People fly to London specifically to sit at one of their tables lit by intimate amber lighting.
I had the opportunity to visit last year.
Since then, I’ve been thinking about it, because what they do with a cocktail is exactly what most solopreneurs fail to do with their service.
The Connaught Bar sells how a drink makes you feel.
And the way they pull it off has three lessons worth stealing.
🍸 They sell one drink better than anyone else sells a hundred
The Connaught could fill a menu with 200 cocktails. They don’t.
Their signature? The Dry Martini (Connaught Martini)
And they’ve made it the most famous cocktail serve in the world.
Here’s how it works:
A number 10 trolley rolls up to your table.
The bartender stirs your chosen spirit with a house blend of vermouths.
They lift the mixing glass overhead.
And pour into a bitters-adorned glass in one ceremonial motion.
It’s a performance. And it’s the same drink every time.
This is the lesson I learned the hard way as a copywriter.
When I started on Fiverr, I called myself “a copywriter.” Generic, invisible, and competing with thousands of other people using the same title.
So I narrowed it down.
My positioning went from “I’m a copywriter” to “I will professionally write your website to boost sales.”
The impact was immediate.
Clients could find me, and when they did, I looked like a specialist, not a generalist competing on price.
The Connaught does the same thing.
They have a full cocktail menu, but the Martini is the reason people come.

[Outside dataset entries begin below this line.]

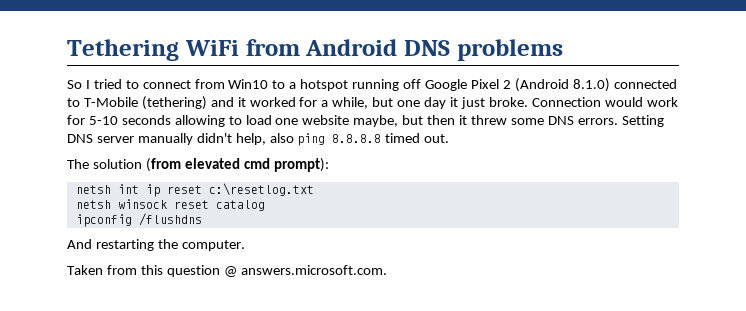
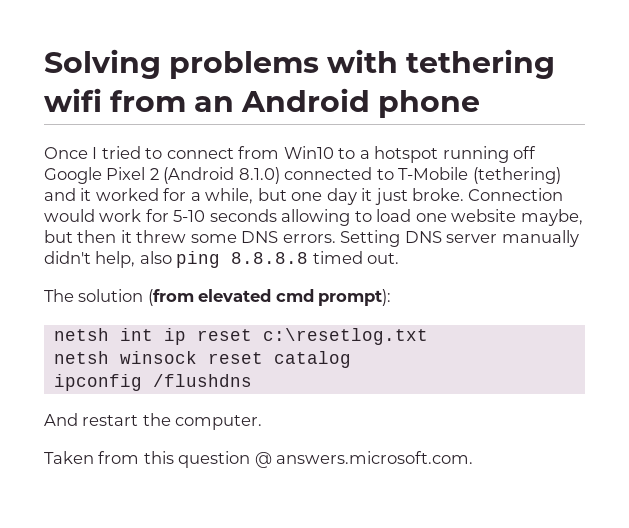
- Tethering WiFi from Android DNS problems
- So I tried to connect from Win10 to a hotspot running off Google Pixel 2 (Android 8.1.0) connected to T-Mobile (tethering) and it worked for a while, but one day it just broke.
+ Solving problems with tethering wifi from an Android phone
+ Once I tried to connect from Win10 to a hotspot running off Google Pixel 2 (Android 8.1.0) connected to T-Mobile (tethering) and it worked for a while, but one day it just broke.
- And restarting the computer.
+ And restart the computer.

👉 Your move: Look at your current offer. Are you listing 10 services hoping one sticks? Pick the one you’re best at and make it your Martini. Build your reputation around a single, specific thing you do better than anyone.
✨ The ceremony IS the product
The martini itself? Gin, vermouth, bitters. You can make it at home for a couple of quid. The ingredients aren’t special. The experience is.

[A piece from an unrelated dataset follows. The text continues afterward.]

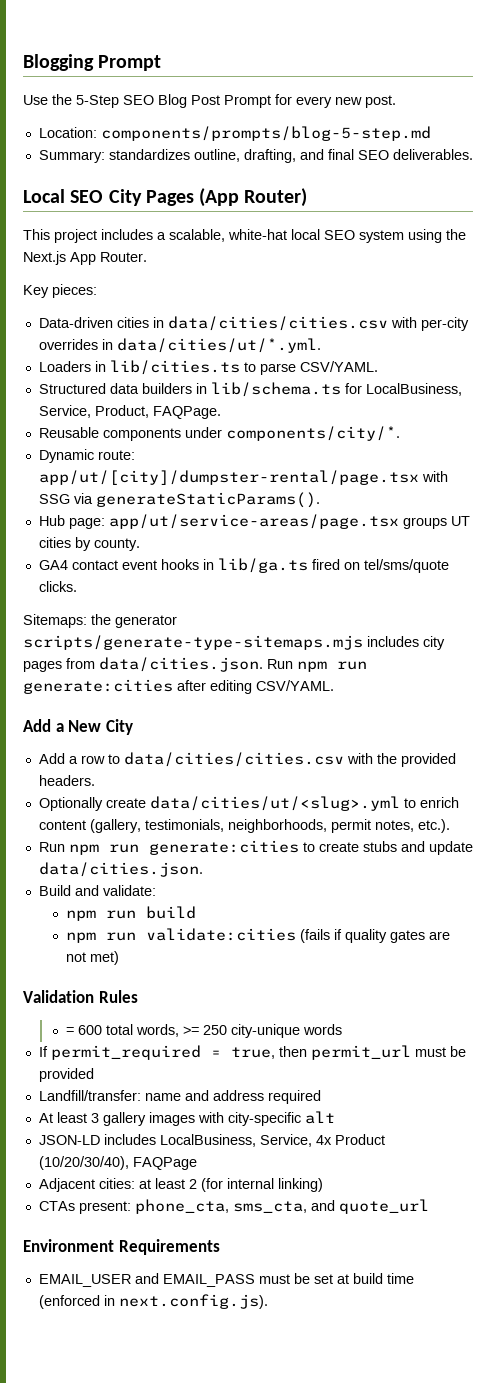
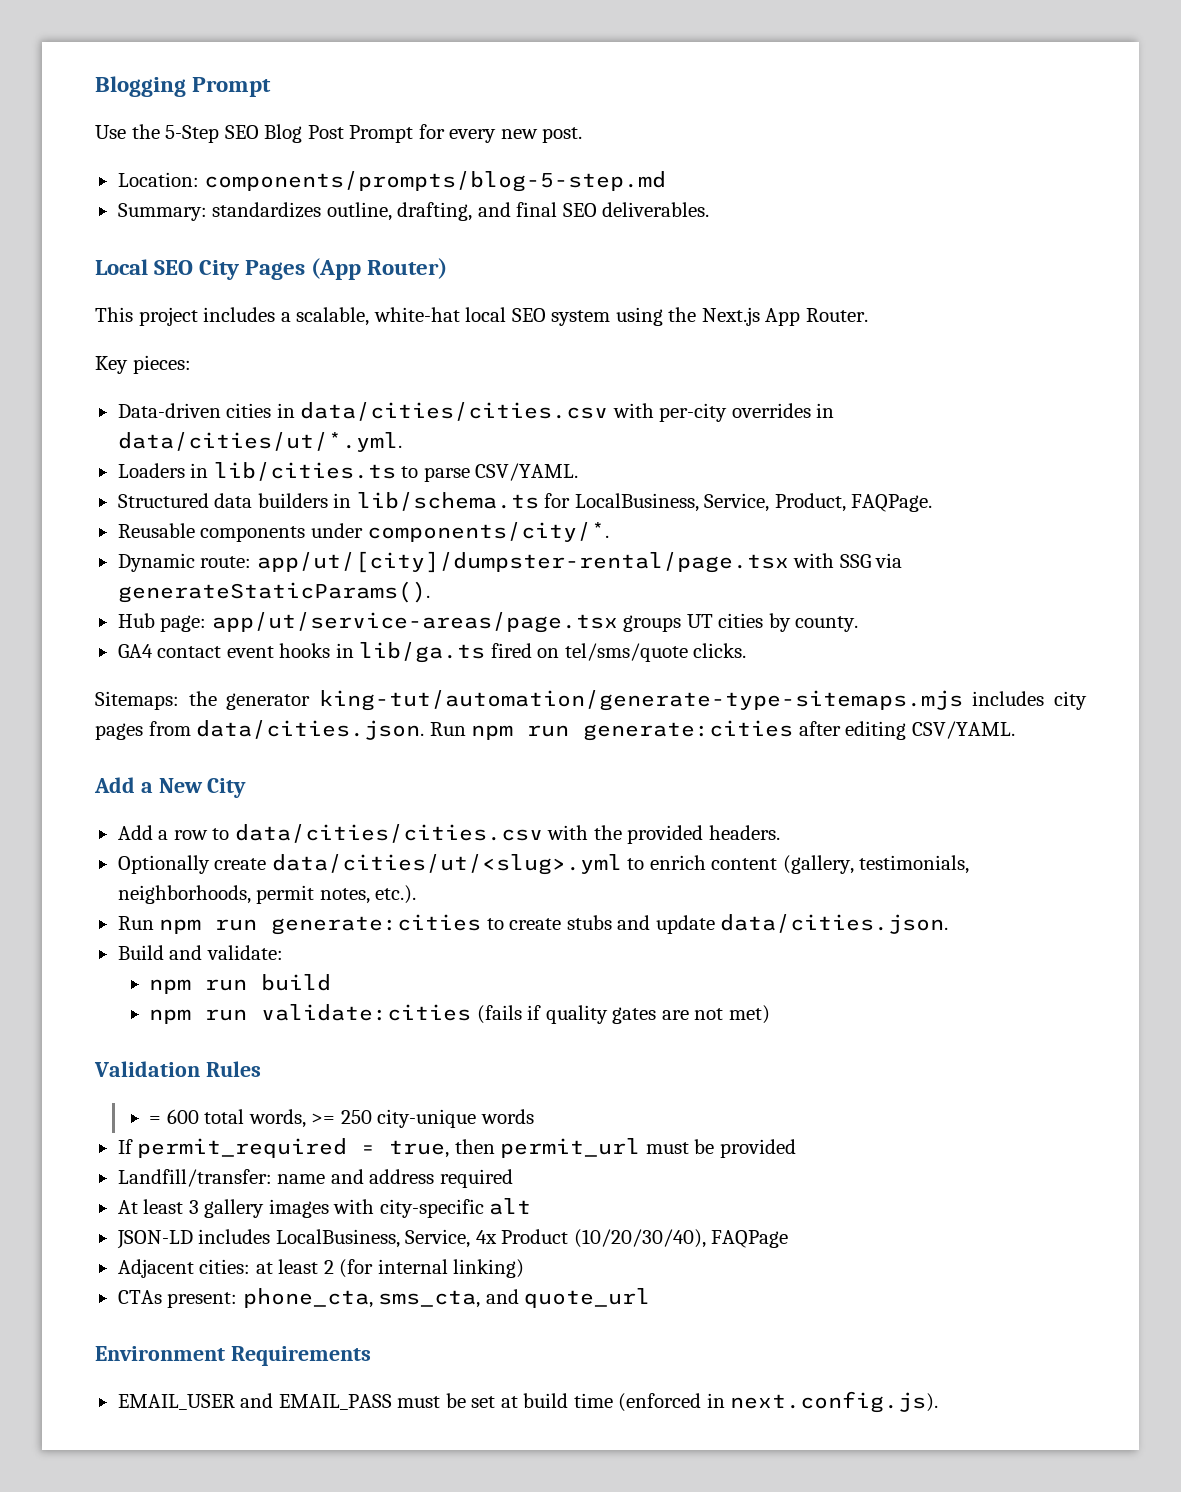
- Sitemaps: the generator scripts/generate-type-sitemaps.mjs includes city pages from data/cities.json. Run npm run generate:cities after editing CSV/YAML.
+ Sitemaps: the generator king-tut/automation/generate-type-sitemaps.mjs includes city pages from data/cities.json. Run npm run generate:cities after editing CSV/YAML.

The trolley. The pour. The bartender selecting your bitters based on what your evening “calls for.” The lighting, the room, the pace.
Every detail is designed to make a £30 drink feel like it’s worth ten times more.
Most freelancers deliver their work in a Google Doc or an attachment in a Slack message.
The work might be great. But the experience of receiving it?
Forgettable.
After 6,400+ projects, I’ve seen what separates freelancers who charge £10 from those who charge £100+ for similar work.
The quality gap is smaller than you’d think, but the delivery gap is enormous.
Think about how you hand over your work.
Do you send a file, or do you present it?
Do you explain why you made the choices you made?
The Connaught doesn’t hand you a glass. They give you a show.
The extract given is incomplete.